Health and Human Services

Transitional health insurance proposed

A new option to provide coverage for uninsured Nebraskans was discussed Feb. 10 in the Health and Human Services Committee. Several proposals in recent years to access federal Medicaid funds available to Nebraska under the Affordable Care Act (ACA) have stalled during floor debate.

LB1032, sponsored by Omaha Sen. John McCollister, would create the Transitional Health Insurance Program (THIP) as an alternative means of providing health coverage to the approximately 77,000 uninsured Nebraskans who are newly eligible under the ACA.

McCollister said the plan would utilize the private health insurance market to ensure coverage for individuals who fall into the “coverage gap”—those who earn too much to qualify for Medicaid but too little to qualify for insurance premium tax credits under the ACA.

“It’s estimated that two-thirds of this uninsured population are the working poor in Nebraska,” he said, “and over half of these people come from rural areas.”

LB1032 would require the state Department of Health and Human Services (DHHS) to apply for a Medicaid waiver within 14 months of the bill’s effective date. Under the waiver, individuals ineligible for Medicaid with incomes below 133 percent of the federal poverty level would be enrolled in private health insurance through a premium assistance model in which Medicaid dollars are leveraged to purchase private health plans.

McCollister said the plan would provide eligibility in two additional ways. An individual whose employer pays no less than 50 percent of the total cost of the employee’s coverage would receive assistance in purchasing employer-sponsored insurance.

Additionally, participants exempt from enrollment in premium assistance, including individuals who are determined to be medically frail, would be enrolled in Medicaid coverage. Program participants with incomes over 50 percent of the federal poverty level would be required to contribute 2 percent of their monthly household income as a premium, along with an enhanced copayment for nonemergency emergency room use.

The bill also would refer participants to employment and education programs and create a pilot program that would provide education and skills training targeted at specific state workforce needs. The bill calls for data collection and analysis of whether providing health insurance impacts the ability of individuals to transition off of public assistance programs.

As a result, McCollister said, LB1032 would encourage and support innovation and health care best practices in Nebraska.

“We contend that we’re offering the country’s best Medicaid expansion plan,” McCollister said.

The program would be suspended should federal funding fall below 90 percent.

Roma Amundson, testifying on behalf of the Lancaster County Board of Commissioners, supported the bill. She said LB1032 would eliminate almost all of the cost to counties for the health care services that they are required to provide for indigent residents.

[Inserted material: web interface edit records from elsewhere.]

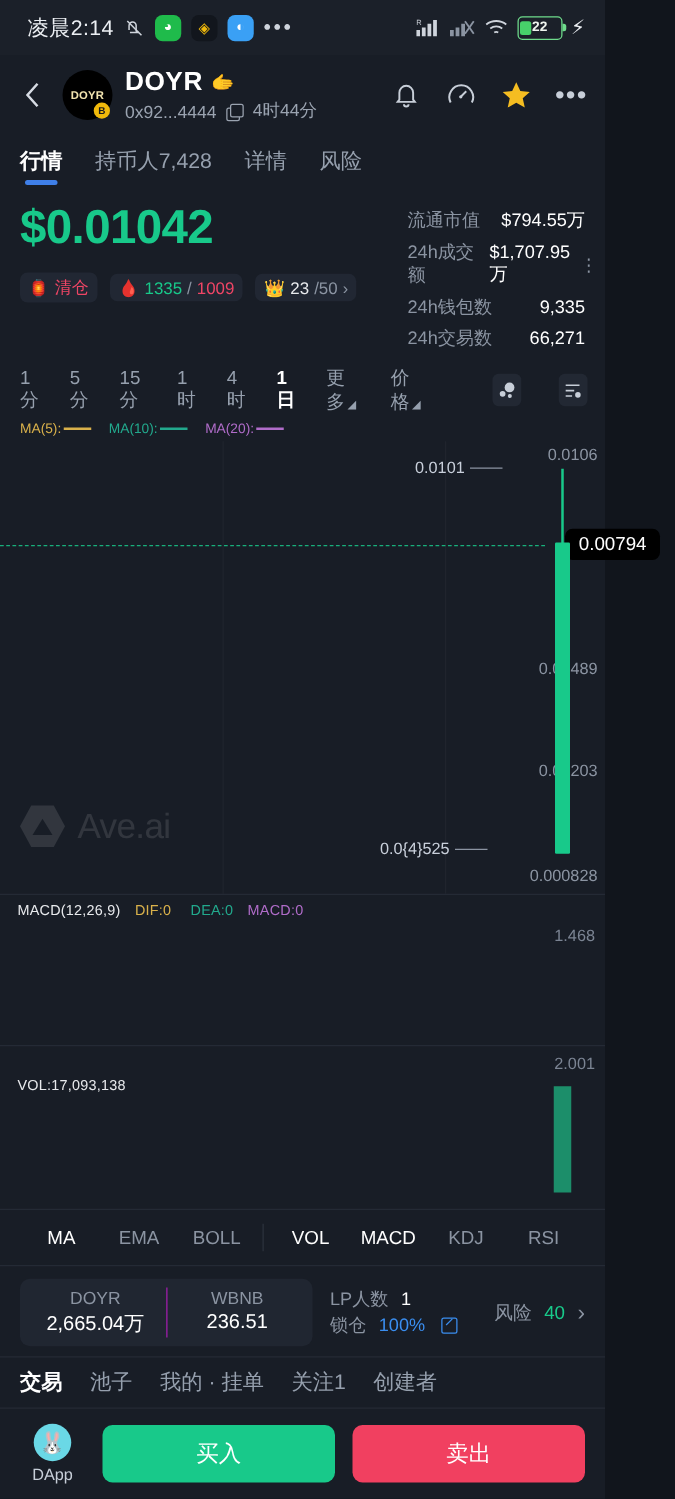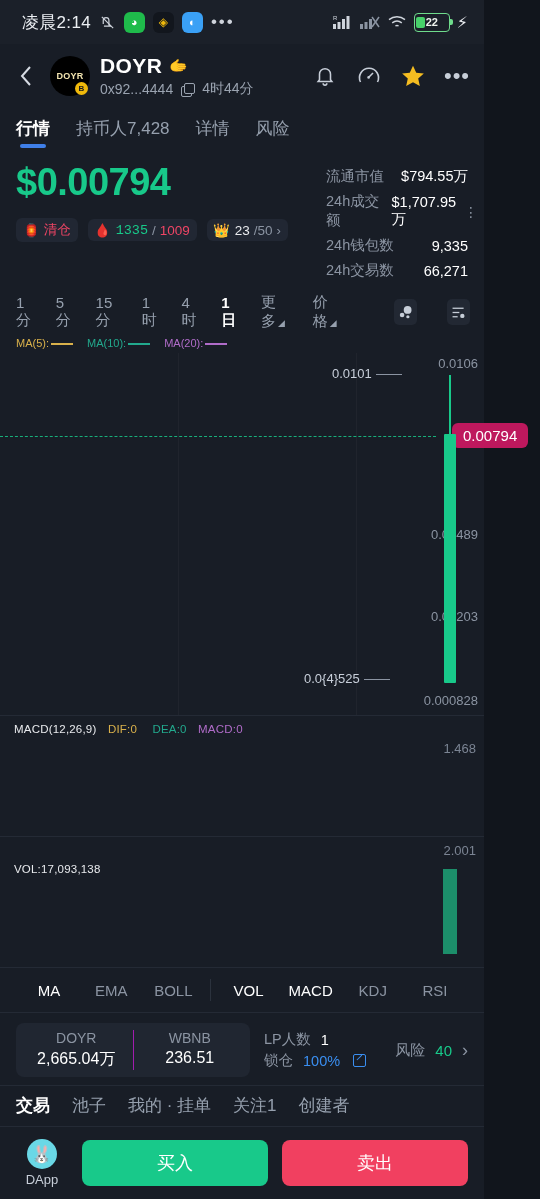"$0.00794" div.price { text: $0.00794 -> $0.01042 }
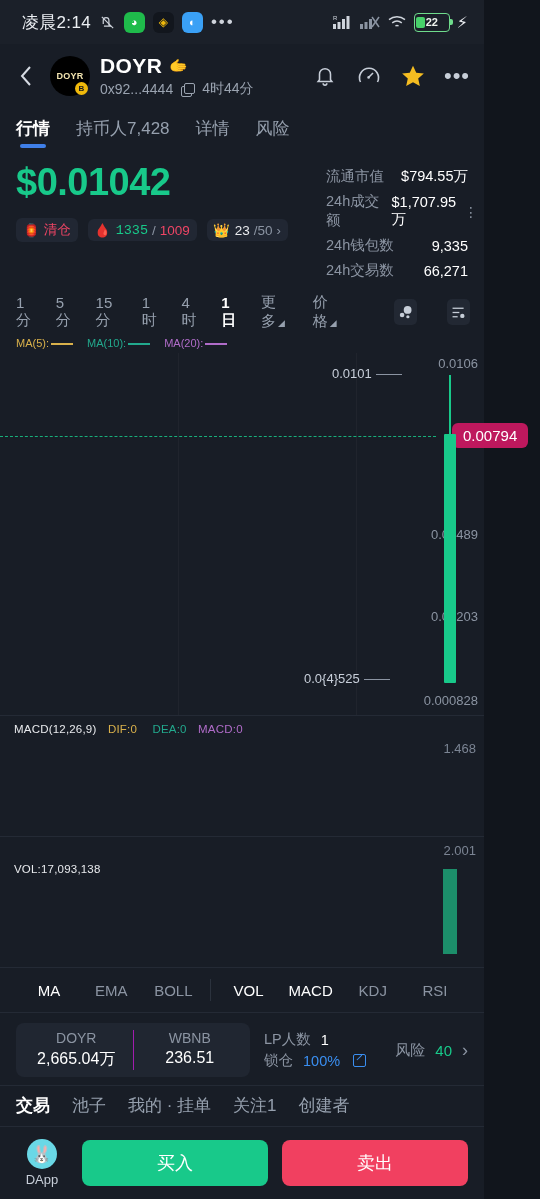"1335" .b-green { font-family: Liberation Mono, monospace -> none }
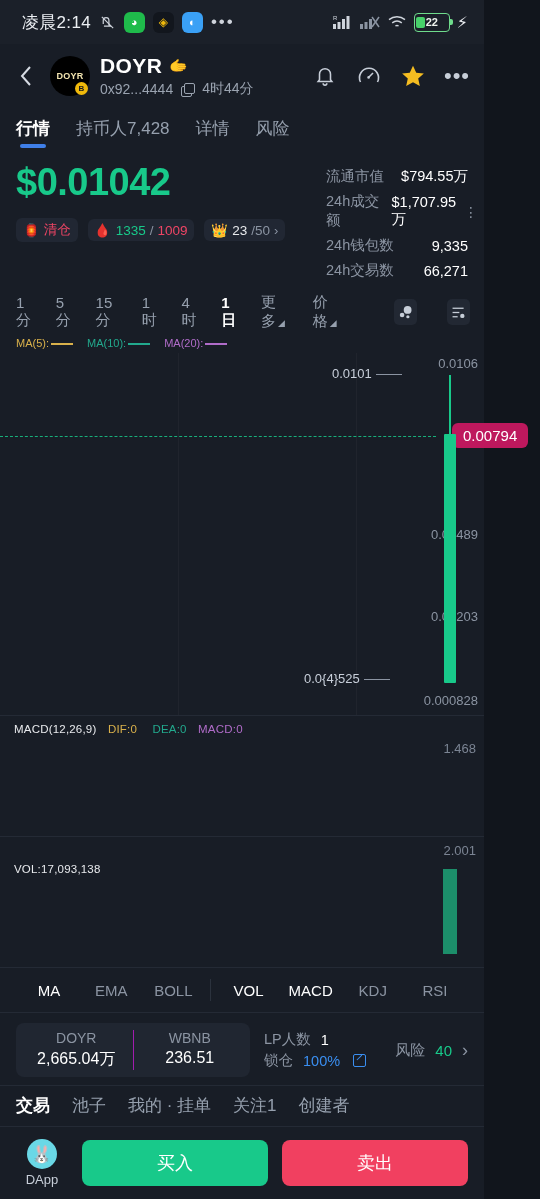"0.00794" .pricetag { background: #be185d -> #000000 }
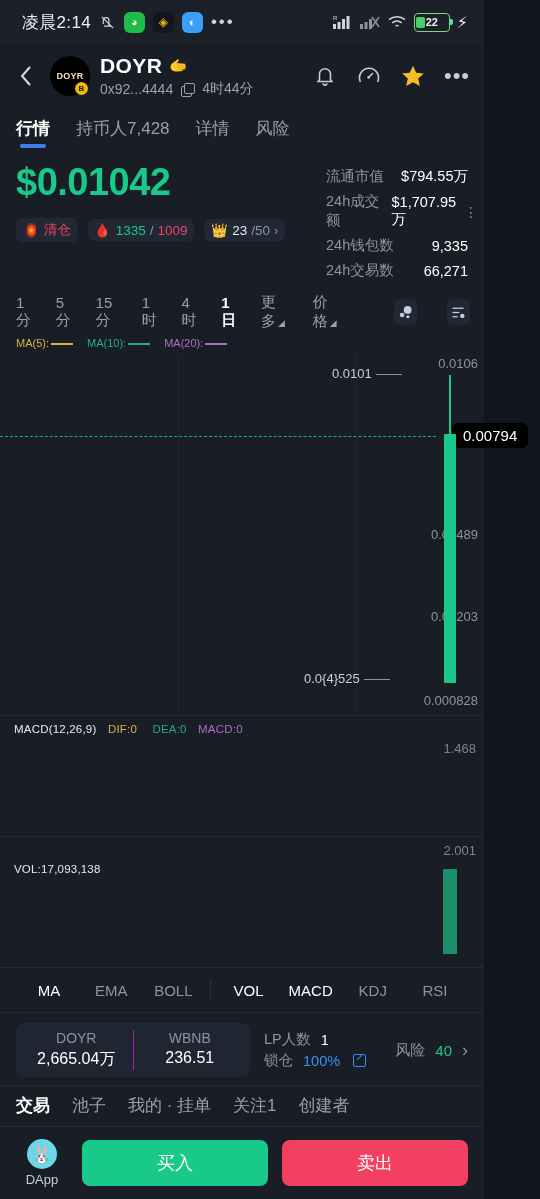"Ave.ai" div.watermark { html: none -> <div> <span></span> <span>Ave.ai</span> </div> }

“During the last five fiscal years, Lancaster County spent approximately $10 million on the medical needs of general assistance clients,” she said, adding that local government uses property tax funds to cover those costs.

“This bill provides an opportunity to lower property taxes by maximizing the use of federal funds,” Amundson said. “We cannot afford to miss this opportunity.”

Paulette Jones also supported the bill, saying she is one of the 77,000 Nebraskans who fall into the coverage gap. Jones said her income currently puts her $42 over the limit to qualify for Medicaid, which makes it difficult to manage her chronic health conditions.

“I worked my family off of the [public benefit] system and showed them the importance of self-reliance,” she said. “I am currently applying for and interviewing for jobs and I need to be healthy.”

Andy Hale, representing the Nebraska Hospital Association, also supported LB1032, saying states that have expanded Medicaid have seen an increase in health care jobs and a decrease in uncompensated care. In addition, he said, the uninsured rate for low-wage workers has dropped.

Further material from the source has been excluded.